Même si le présent est orchestré, plus on se rapproche d’un futur, moins il est modifiable. C’est ainsi que l’esprit cosmique vertical qui a la vision du tout, la vision de tous les possibles, crée des circonstances pour que l’homme modifie son parcours... car le but Est. Il est déjà réalisé.

L’homme sur terre peut agir sur son futur « terrestre » en modifiant les forces qui l’influencent sur son chemin (il doit être dit que cela est déjà su d’avance)... mais il ne peut pas modifier le but qui lui est d’ordre cosmique et non terrestre, mais sa reliance lui permet de s’échapper non du but mais d’une ancienne façon de vivre le chemin de sa programmation. Ce qu’il intégrera au fur et à mesure que son champ s’élargira...

A un certain niveau, Rien n’est véritablement contraire, car tout est vu servant le tout interrelié d’Une seule conscience.

Cette terre est régie par l’influence des mondes supérieurs qui agissent sur la création du futur de la terre. Ces mêmes plans sont régis par d’autres supérieurs, etc.

Chaque plan a ses lois et principes d’existences... il est donc très difficile pour une conscience d’un plan inférieur de concevoir son plan supérieur qui pourtant la dirige.

Des disputes, accidents ou maladies etc., toutes sortes de désagréments qui sont proportionnels à la nouvelle vibration qui veut s’installer peuvent survenir. L’ancien très alimenté cherchera à survivre par toutes les manières possibles.

Il est question d’un principe de force qui échappe à l’homme. Seul le chemin est le travail sur terre, puisque son but ultime est au delà de sa compréhension. Les événements qui surgissent de manière brutale, non prévus... où n’existent aucun lien de causalité, sont souvent liées à l’intégration de cette énergie ultime.

Il y a deux sources de désagrément vécues... Un d’ordre de causalité karmique et un d’ordre de causalité évolutive.
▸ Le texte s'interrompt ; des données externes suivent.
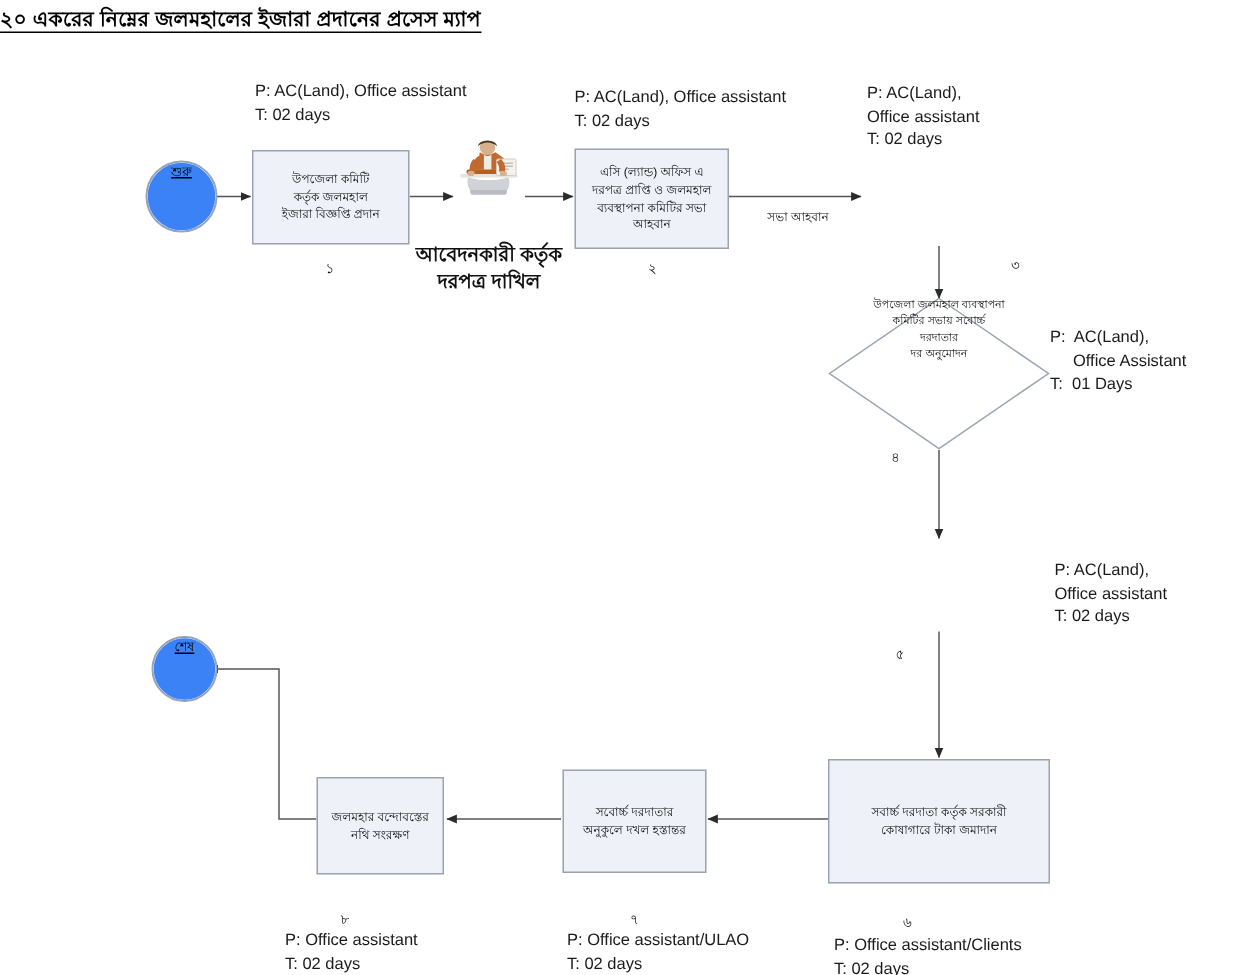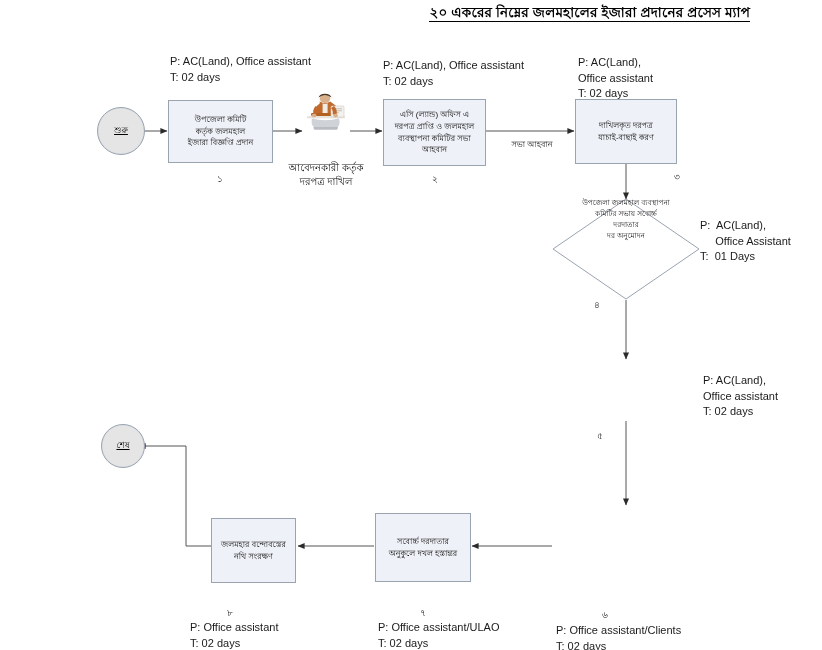--- a/index.html
+++ b/index.html
@@ -27,38 +27,37 @@
     width: 822px;
     height: 650px;
     pointer-events: none;
   }
   
   .title {
     position: absolute;
     left: 0;
     top: 2px;
     width: 750px;
-    text-align: right;
+    text-align: left;
     font-size: 13.5px;
     font-weight: bold;
     letter-spacing: 0.2px;
   }
   .title span {
     border-bottom: 1.5px solid #000;
     padding-bottom: 1px;
   }
   
   .terminator {
     position: absolute;
     border-radius: 50%;
-    background: #e5e5e5;
+    background: #3b82f6;
     border: 1px solid #9aa3b0;
     box-shadow: 0 0 0 0.5px #d8dce3 inset;
     display: flex;
-    align-items: center;
     justify-content: center;
     font-size: 8.5px;
     color: #000;
     text-decoration: underline;
   }
   
   .pbox {
     position: absolute;
     background: #eef1f7;
     border: 1px solid #9aa3b0;
@@ -96,24 +95,25 @@
   .pt {
     position: absolute;
     font-size: 11px;
     line-height: 1.42;
     color: #1a1a1a;
     white-space: pre;
   }
   
   .caption {
     position: absolute;
-    font-size: 10px;
+    font-size: 13px;
     line-height: 1.4;
     text-align: center;
     color: #111;
+    font-weight: bold;
   }
   .stepnum {
     position: absolute;
     font-size: 9px;
     text-align: center;
     color: #111;
   }
   .edgelabel {
     position: absolute;
     font-size: 8px;
@@ -219,26 +219,20 @@
     </div>
   </div>
   <div class="stepnum" style="left:410px; top:172px; width:50px;">২</div>
 
   <div class="edgelabel" style="left:497px; top:138px; width:70px;">সভা আহবান</div>
 
   <div class="pt" style="left:578px; top:55px;">P: AC(Land),
 Office assistant
 T: 02 days</div>
 
-  <div class="pbox" style="left:575px; top:99px; width:102px; height:65px;">
-    <div class="inner">
-      <span class="line">দাখিলকৃত দরপত্র</span>
-      <span class="line">যাচাই-বাছাই করণ</span>
-    </div>
-  </div>
   <div class="stepnum" style="left:662px; top:170px; width:30px;">৩</div>
 
   <div class="diamond-wrap" style="left:552px; top:198px; width:148px; height:102px;">
     <svg width="148" height="102" viewBox="0 0 148 102" xmlns="http://www.w3.org/2000/svg">
       <polygon points="74,1 147,51 74,101 1,51" fill="#ffffff" stroke="#9aa3b0" stroke-width="1"></polygon>
     </svg>
     <div class="diamond-text">
       <div>
         <span class="line">উপজেলা জলমহাল ব্যবস্থাপনা</span>
         <span class="line">কমিটির সভায় সবোর্চ্চ</span>
@@ -250,20 +244,26 @@
   <div class="pt" style="left:700px; top:218px;">P:  AC(Land),
      Office Assistant
 T:  01 Days</div>
   <div class="stepnum" style="left:582px; top:298px; width:30px;">৪</div>
 
   <div class="pt" style="left:703px; top:373px;">P: AC(Land),
 Office assistant
 T: 02 days</div>
   <div class="stepnum" style="left:585px; top:429px; width:30px;">৫</div>
 
+  <div class="pbox" style="left:552px; top:506px; width:148px; height:83px;">
+    <div class="inner">
+      <span class="line">সবার্চ্চ দরদাতা কর্তৃক সরকারী</span>
+      <span class="line">কোষাগারে টাকা জমাদান</span>
+    </div>
+  </div>
   <div class="stepnum" style="left:590px; top:608px; width:30px;">৬</div>
   <div class="pt" style="left:556px; top:623px;">P: Office assistant/Clients
 T: 02 days</div>
 
   <div class="pbox" style="left:375px; top:513px; width:96px; height:69px;">
     <div class="inner">
       <span class="line">সবোর্চ্চ দরদাতার</span>
       <span class="line">অনুকুলে দখল হস্তান্তর</span>
     </div>
   </div>

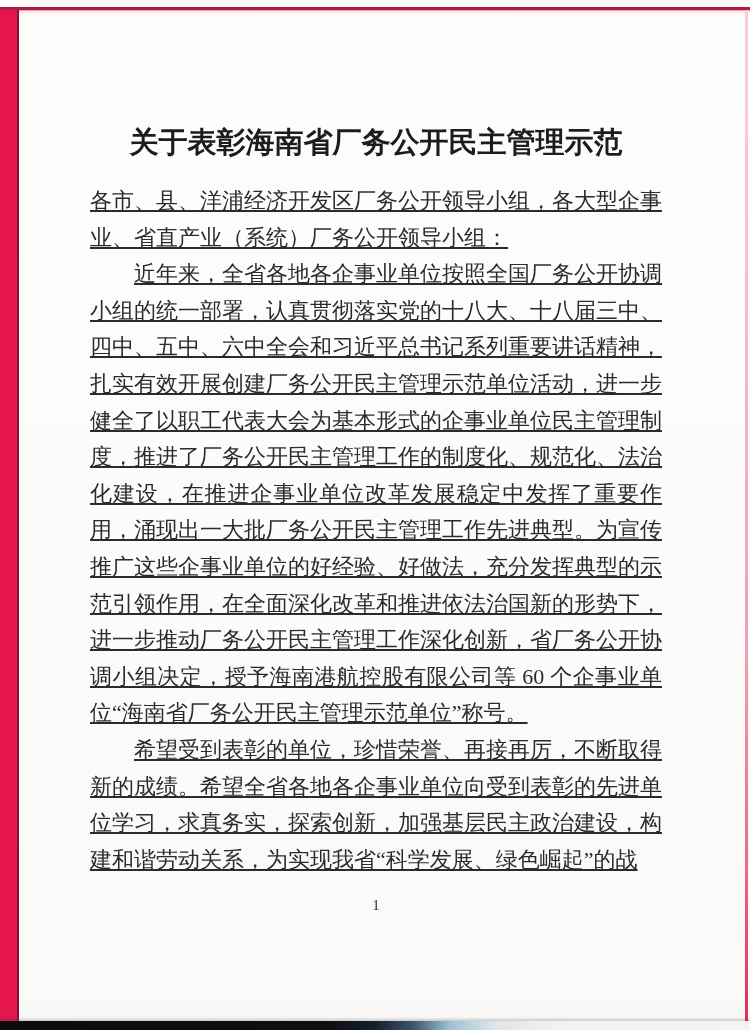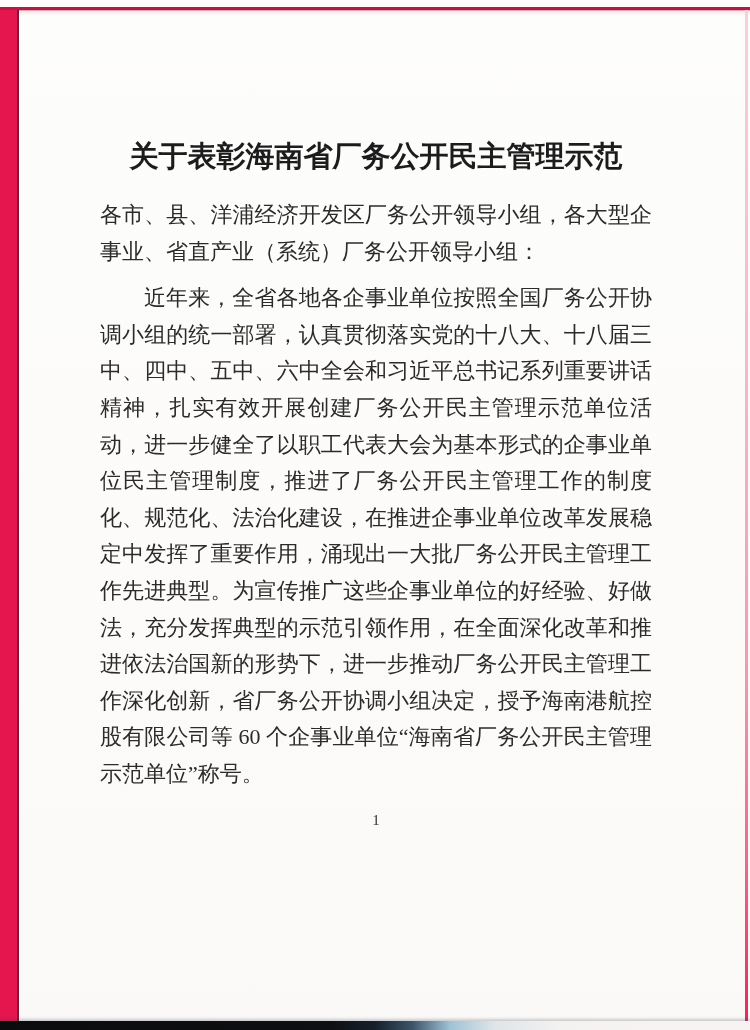--- a/index.html
+++ b/index.html
@@ -38,41 +38,41 @@
   .edge-bottom {
     position: absolute; bottom: 0; left: 0; width: 750px; height: 9px;
     background: linear-gradient(90deg,
       #0b0b0d 0%, #0e0f12 44%, #16202c 50%, #3c5468 55%,
       #9fc2d6 60%, #dfe5e8 66%, #f4f2f1 75%, #f7f3f3 100%);
     box-shadow: 0 -2px 3px rgba(60,60,70,0.25);
   }
   .content {
     position: absolute;
     left: 90px;
-    top: 128px;
+    top: 114px;
     width: 572px;
     color: #262626;
   }
   .doc-title {
     text-align: center;
     font-size: 29px;
     font-weight: bold;
     line-height: 57px;
     color: #1c1c1c;
     letter-spacing: 0px;
   }
   .doc-body {
     margin-top: 12px;
     font-size: 22px;
     line-height: 36.6px;
     text-align: justify;
     text-justify: inter-ideograph;
     color: #2b2b2b;
   }
-  .doc-body p { margin: 10px; }
+  .doc-body p { margin: 0; text-decoration: underline; }
   .doc-body p.indent { text-indent: 2em; }
   .page-footer {
     margin-top: 18px;
     text-align: center;
     font-size: 15px;
     line-height: 18px;
     color: #333;
   }
 </style>
 </head>
@@ -86,20 +86,21 @@
 
   <div class="content">
 
     <div class="doc-title">
       <div>关于表彰海南省厂务公开民主管理示范</div>
     </div>
 
     <div class="doc-body">
       <p>各市、县、洋浦经济开发区厂务公开领导小组，各大型企事业、省直产业（系统）厂务公开领导小组：</p>
       <p class="indent">近年来，全省各地各企事业单位按照全国厂务公开协调小组的统一部署，认真贯彻落实党的十八大、十八届三中、四中、五中、六中全会和习近平总书记系列重要讲话精神，扎实有效开展创建厂务公开民主管理示范单位活动，进一步健全了以职工代表大会为基本形式的企事业单位民主管理制度，推进了厂务公开民主管理工作的制度化、规范化、法治化建设，在推进企事业单位改革发展稳定中发挥了重要作用，涌现出一大批厂务公开民主管理工作先进典型。为宣传推广这些企事业单位的好经验、好做法，充分发挥典型的示范引领作用，在全面深化改革和推进依法治国新的形势下，进一步推动厂务公开民主管理工作深化创新，省厂务公开协调小组决定，授予海南港航控股有限公司等 60 个企事业单位“海南省厂务公开民主管理示范单位”称号。</p>
+      <p class="indent">希望受到表彰的单位，珍惜荣誉、再接再厉，不断取得新的成绩。希望全省各地各企事业单位向受到表彰的先进单位学习，求真务实，探索创新，加强基层民主政治建设，构建和谐劳动关系，为实现我省“科学发展、绿色崛起”的战</p>
     </div>
 
     <div class="page-footer">1</div>
 
   </div>
 
   <div class="edge-bottom"></div>
 
 </div>
 

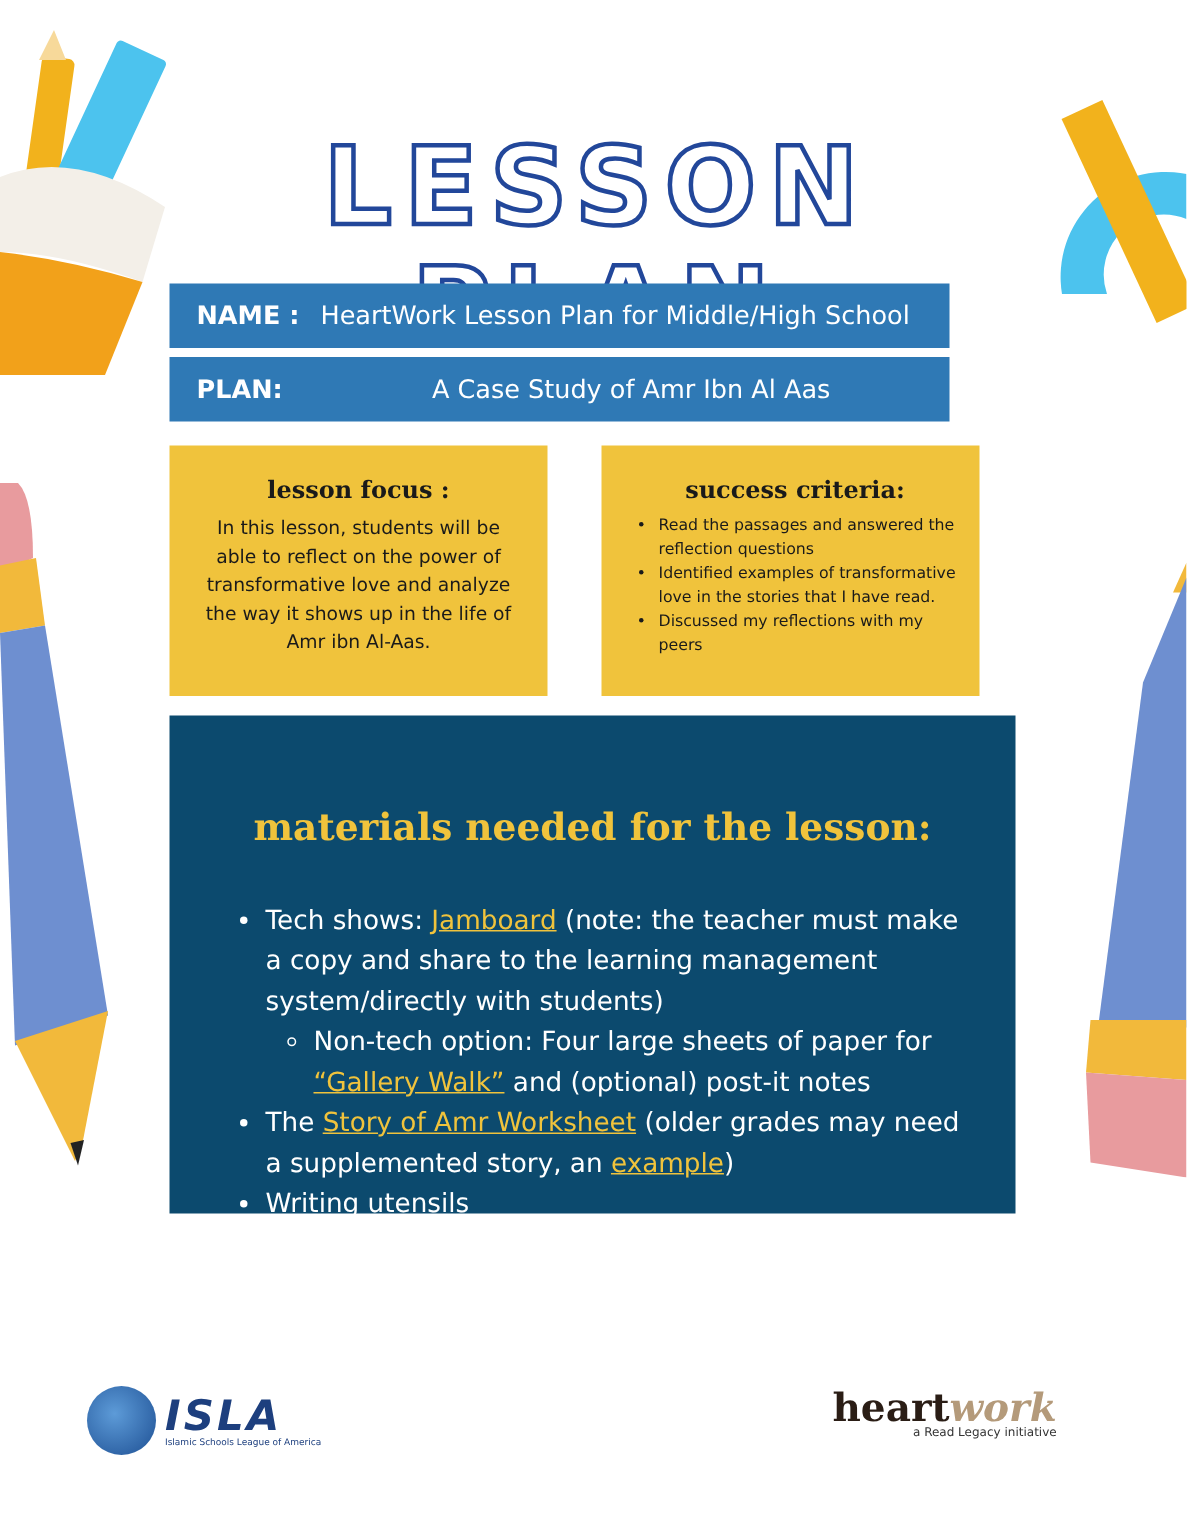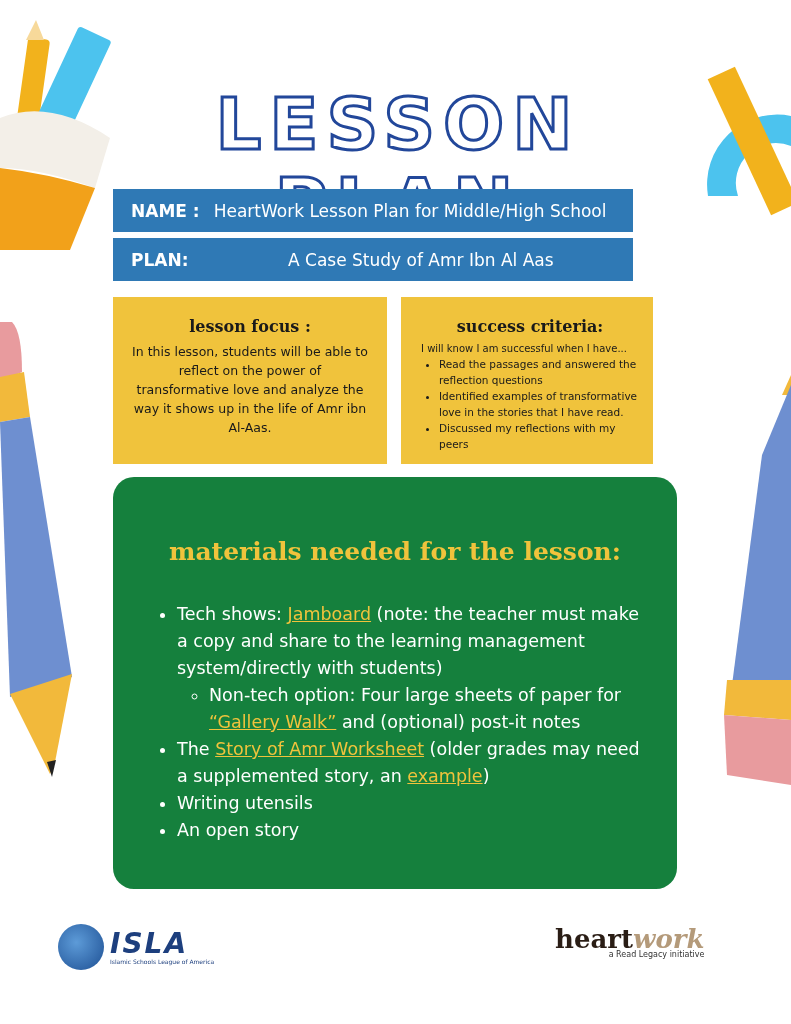--- a/index.html
+++ b/index.html
@@ -9,27 +9,27 @@
            font-family:"DejaVu Sans", sans-serif; font-size:72px; letter-spacing:8px; font-weight:bold;
            color:#ffffff; -webkit-text-stroke:3px #22479a; line-height:80px; }
   .bar { position:absolute; left:113px; width:520px; height:43px; background:#2f79b5; color:#fff;
          display:flex; align-items:center; font-size:17px; }
   .bar .lbl { font-weight:bold; margin-left:18px; }
   .bar-name { top:189px; }
   .bar-topic { top:238px; }
   .bar-name .val { margin-left:14px; }
   .bar-topic .val { position:absolute; left:175px; }
   .card { position:absolute; top:297px; height:167px; background:#f0c33c; color:#1a1a1a; box-sizing:border-box; }
-  .card-focus { left:113px; width:274px; text-align:center; padding:20px 18px 16px; }
+  .card-focus { left:113px; width:252px; text-align:center; padding:20px 18px 16px; }
   .card-criteria { left:401px; width:252px; padding:20px 14px 0 20px; }
   .card h3 { margin:0 0 6px; font-family:"DejaVu Serif", serif; font-size:16px; font-weight:bold; text-align:center; }
   .card-focus p { margin:0; font-size:12.5px; line-height:19px; }
   .card-criteria .intro { font-size:10px; line-height:14px; margin:0; }
   .card-criteria ul { margin:0; padding-left:18px; font-size:10.5px; line-height:16px; }
-  .materials { position:absolute; left:113px; top:477px; width:564px; height:412px; background:#15803d; color:#fff;border-radius:21px; }
+  .materials { position:absolute; left:113px; top:477px; width:564px; height:332px; background:#0c4a6e; color:#fff; }
   .materials h2 { position:absolute; top:60px; left:0; right:0; margin:0; text-align:center;
                   font-family:"DejaVu Serif", serif; font-size:25px; font-weight:bold; color:#f0c33c; }
   .materials ul.main { position:absolute; top:124px; left:24px; right:30px; margin:0; padding-left:40px;
                        font-size:17.5px; line-height:27px; list-style:disc; }
   .materials ul.sub { margin:0; padding-left:32px; list-style:circle; }
   .link { color:#f0c33c; text-decoration:underline; font-weight:normal; cursor:pointer; }
   .deco { position:absolute; }
   .isla { position:absolute; left:58px; top:924px; display:flex; align-items:center; }
   .isla .circle { width:46px; height:46px; border-radius:50%; background:radial-gradient(circle at 40% 40%, #5d9bd8, #1d4f93); }
   .isla .txt { margin-left:6px; }
@@ -79,21 +79,20 @@
   <span class="val">A Case Study of Amr Ibn Al Aas</span>
 </div>
 
 <div class="card card-focus">
   <h3>lesson focus :</h3>
   <p>In this lesson, students will be able to reflect on the power of transformative love and analyze the way it shows up in the life of Amr ibn Al-Aas.</p>
 </div>
 
 <div class="card card-criteria">
   <h3>success criteria:</h3>
-  <p class="intro">I will know I am successful when I have...</p>
   <ul>
     <li>Read the passages and answered the reflection questions</li>
     <li>Identified examples of transformative love in the stories that I have read.</li>
     <li>Discussed my reflections with my peers</li>
   </ul>
 </div>
 
 <div class="materials">
   <h2>materials needed for the lesson:</h2>
   <ul class="main">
Cela signifie qu’en cherchant à devenir conscient, des forces inverses s’y opposeront. Pourquoi ? Car il dépend de leur survie de maintenir l’homme inconscient. Ces forces se nourrissent de l’homme inconscient créé par lui même pour également sa survie en phase d’involution.

Ce que vous appelez déjouer les astres est simplement une nouvelle orientation d’une ligne consciente actuelle. Cette ligne consciente est préprogrammée, rien ne peut la défaire. En revanche, d’autre lignes situées sur d’autres niveaux de consciences restent programmées mais sont moins souffrantes…

L’homme sur terre cherchera de plus en plus à être conscient de ce qui est et du jeu, même s’il n’a pas le choix de sa destination. Son libre arbitre n’est pas une réalité, mais une illusion servant à l’aider à maintenir son équilibre psychique jusqu’à son aboutissement en conscience intégrale.

En période involutive, la souffrance est d’origine inconsciente et en période évolutive ou cosmique, la souffrance est comprise intégralement. C’est la conscience du réel retrouvé qui génère un choc profond de souffrance... début de la transition d’une nouvelle vision. La sortie de l’involution correspond à une convergence de toutes ses réalités temporelles, et son futur aboutit en un seul point. L’être est libre sur terre de toutes influences diffractantes et agit consciemment, par sa propre reliance cosmique.

En période de choc, le désintérêt pour le monde physique génère un espace favorable au déconditionnement de l’ancienne vibration. La vibration nouvelle deviendra supérieure à la vibration ancienne. C’est dans la vulnérabilité que tous les possibles s’uniront.

Il y a une seule réalité qui regroupe toutes les réalités. En ce sens rien n’est bon ou mal... juste des réalités vécues de manières différentes qui amènent l’être vertical à se rapprocher de lui même… Celui du non crée, source de toutes créations par l’aide de son meilleur représentant, son être horizontal qui lui fournit toute l’expérience nécessaire à son expansion future.